The burden of supporting someone you love can be both a privilege and a responsibility. It is vitally important to identify the limitations that may exist emotionally, relationally, and psychologically for a couple that is battling cancer together.
One of the most difficult aspects of coping with a chronic or long-term illness such as cancer can be expressing to friends and family members what exactly you are experiencing. The stigma of cancer can be enough to cause confusion, anxiety, and speculation from those who are closest to you and distant relatives whom you rarely see. Although friends and family have the best of intentions, the result of the numerous phone calls, texts, and cards can be overwhelming. Often the weight of this burden is thrust upon whoever is the closest person to the situation, which may be a husband, wife or partner.

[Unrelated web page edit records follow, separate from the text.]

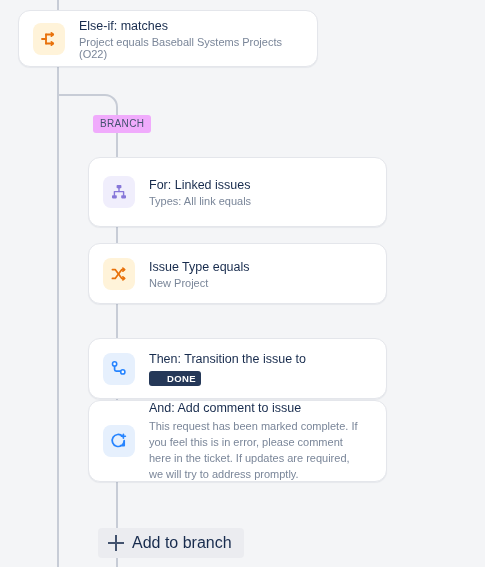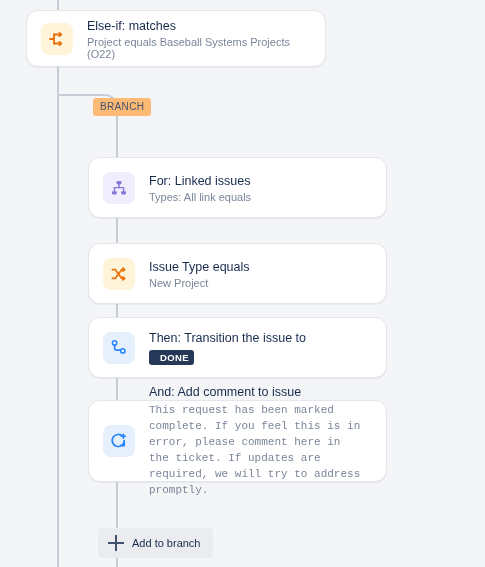--- a/index.html
+++ b/index.html
@@ -69,7 +69,7 @@
   }
 
   .card.root {
-    left: 26px;
+    left: 18px;
     top: 10px;
     width: 300px;
     height: 57px;

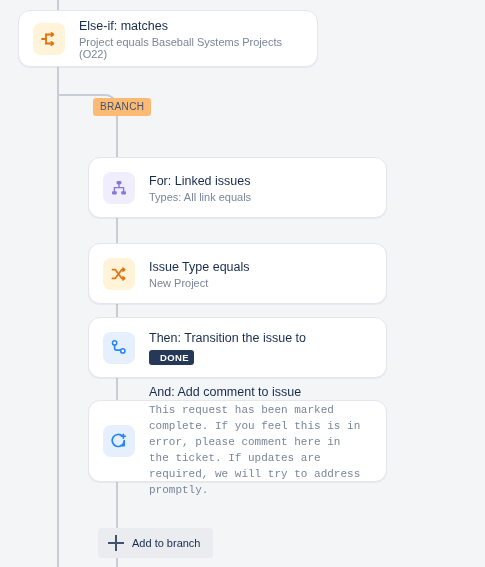--- a/index.html
+++ b/index.html
@@ -46,8 +46,8 @@
   .branch-pill {
     position: absolute;
     left: 93px;
-    top: 98px;
-    background: #fdba74;
+    top: 115px;
+    background: #f0abfc;
     color: #42526e;
     font-size: 10px;
     letter-spacing: 0.35px;

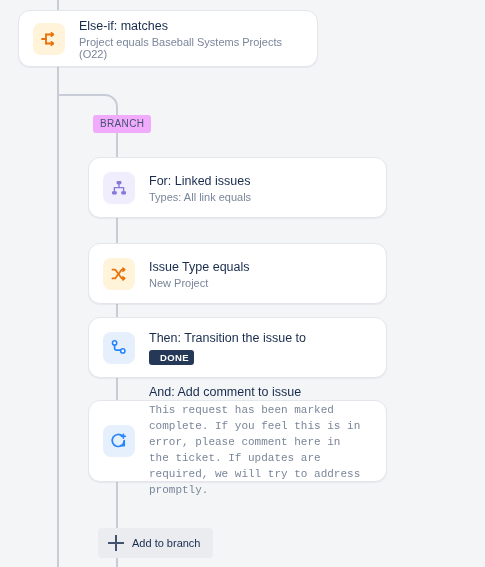--- a/index.html
+++ b/index.html
@@ -82,7 +82,7 @@
     padding: 0 14px;
   }
 
-  .card.c1 { top: 157px; height: 61px; align-items: center; }
+  .card.c1 { top: 157px; height: 70px; align-items: center; }
   .card.c2 { top: 243px; height: 61px; align-items: center; }
   .card.c3 { top: 317px; height: 61px; }
   .card.c4 { top: 400px; height: 82px; }

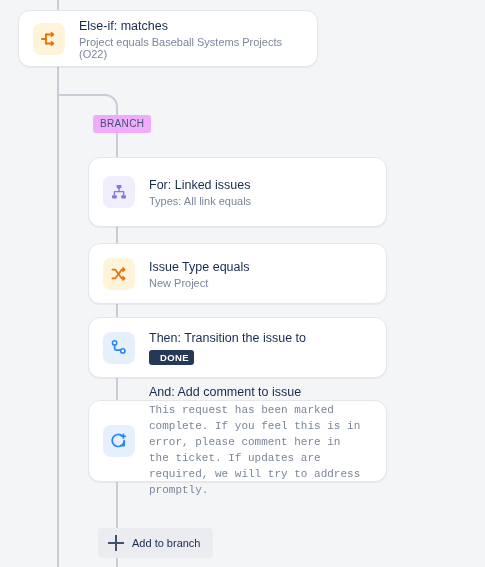--- a/index.html
+++ b/index.html
@@ -84,7 +84,7 @@
 
   .card.c1 { top: 157px; height: 70px; align-items: center; }
   .card.c2 { top: 243px; height: 61px; align-items: center; }
-  .card.c3 { top: 317px; height: 61px; }
+  .card.c3 { top: 338px; height: 61px; }
   .card.c4 { top: 400px; height: 82px; }
 
   

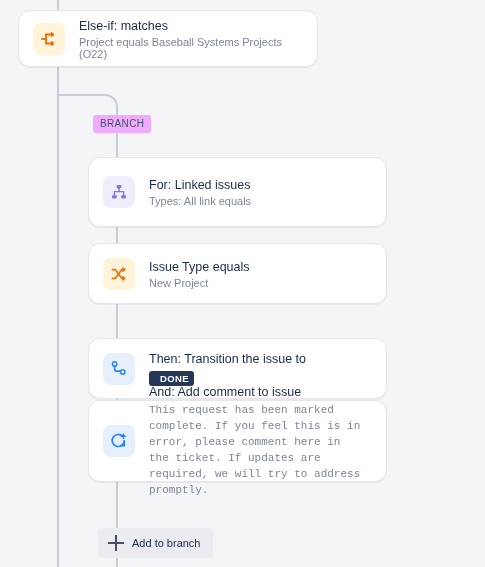--- a/index.html
+++ b/index.html
@@ -137,7 +137,7 @@
     font-size: 9.5px;
     font-weight: bold;
     letter-spacing: 0.4px;
-    padding: 2px 5px 2px 11px;
+    padding: 2px 5px 2px 18px;
     border-radius: 3px;
     line-height: 11px;
     font-family: "Liberation Sans", sans-serif;

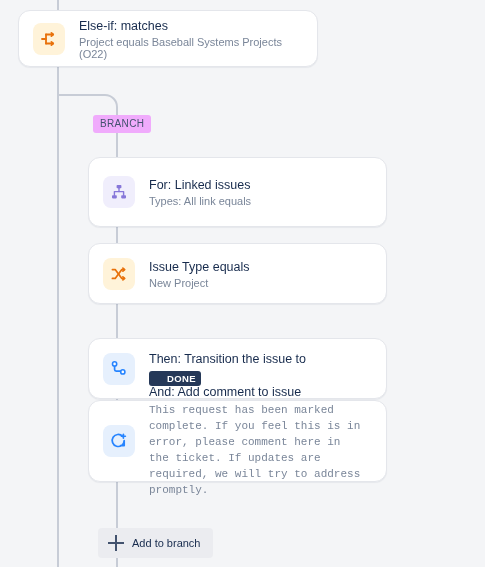--- a/index.html
+++ b/index.html
@@ -125,7 +125,6 @@
   .card-sub.multiline {
     line-height: 16px;
     max-width: 216px;
-    font-family: Liberation Mono, monospace;
   }
 
   

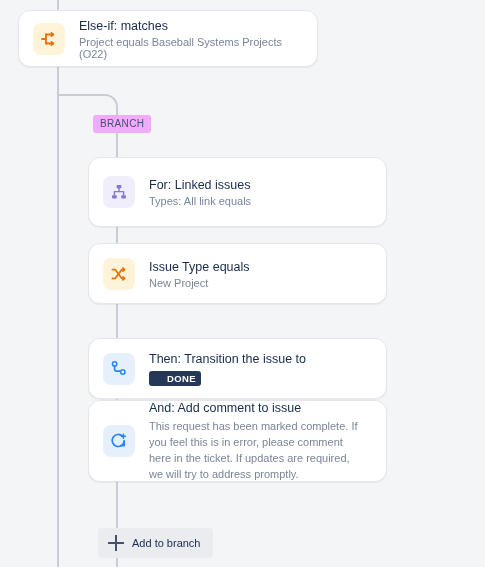--- a/index.html
+++ b/index.html
@@ -177,7 +177,7 @@
     top: 7px; left: 0; height: 2px; width: 16px;
   }
   .add-branch-btn .btn-label {
-    font-size: 11px;
+    font-size: 16px;
     color: #172b4d;
     line-height: 16px;
   }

The burden of supporting someone you love can be both a privilege and a responsibility. Many caregivers wear this title with pride. However, it is vitally important to identify the limitations that may exist emotionally, relationally, and psychologically for a couple that is battling cancer together. Often you hear people say, “Well, if you can make it through cancer, you can make it through anything.” While this is a motivating statement, the reality for couples experiencing this disease may be more complex. Cancer can be a unifying experience for couples, but it can also cause immense emotional strain and stress on a relationship.

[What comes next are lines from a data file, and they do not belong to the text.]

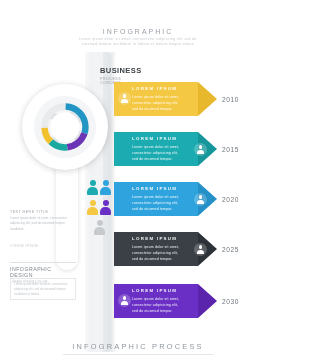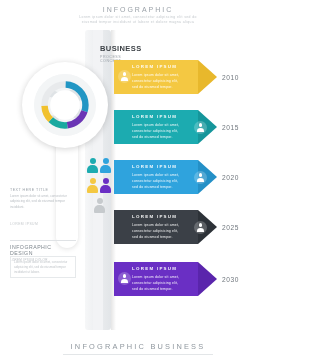--- a/index.html
+++ b/index.html
@@ -10,7 +10,7 @@
     overflow:hidden;
     position:relative;
   }
-  .canvas{position:absolute;inset:0;}
+  .canvas{position:absolute;inset:0;margin-top:22px;}
 
   
   .top-caption{

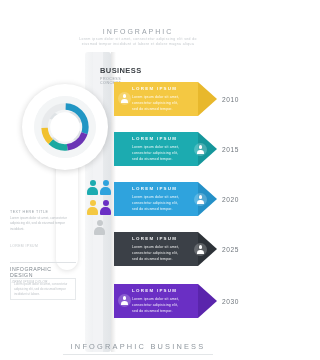--- a/index.html
+++ b/index.html
@@ -313,7 +313,7 @@
     <div class="p">Lorem ipsum dolor sit amet, consectetur adipisicing elit, sed do eiusmod tempor incididunt ut labore.</div>
   </div>
 
-  <div class="bottom-caption">INFOGRAPHIC BUSINESS</div>
+  <div class="bottom-caption">INFOGRAPHIC PROCESS</div>
   <div class="bottom-rule"></div>
 </div>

The good news is that we are in an age that is beginning to view cancer in a more holistic way. There are resources available for individuals and couples navigating the cancer journey. For example, the Cancer Survivors Network is a place for “expressing feelings and experiences and supporting one another…” This community, like many others, is a platform for those going through cancer and their caregivers to share the burden of cancer with others who often can relate.
Many community hospitals offer community cancer support groups that help serve as a great outlet for those battling cancer and their caregivers. At Mercy Medical Center, we offer many support groups and services, which you can read about here: https://www.cantonmercy.org/cancer-support. Sometimes the issues are intimate and you may not feel comfortable sharing them on an online forum or a local support group. In this case, the National Cancer Institute (NCI) suggests talking with a counselor or seeing a specialist, like a sex therapist, who may be able to help you talk openly about any problems or concerns.
Going through cancer can be an isolating journey, but with the availability of resources for couples it doesn’t have to be a destructive force on your relationships.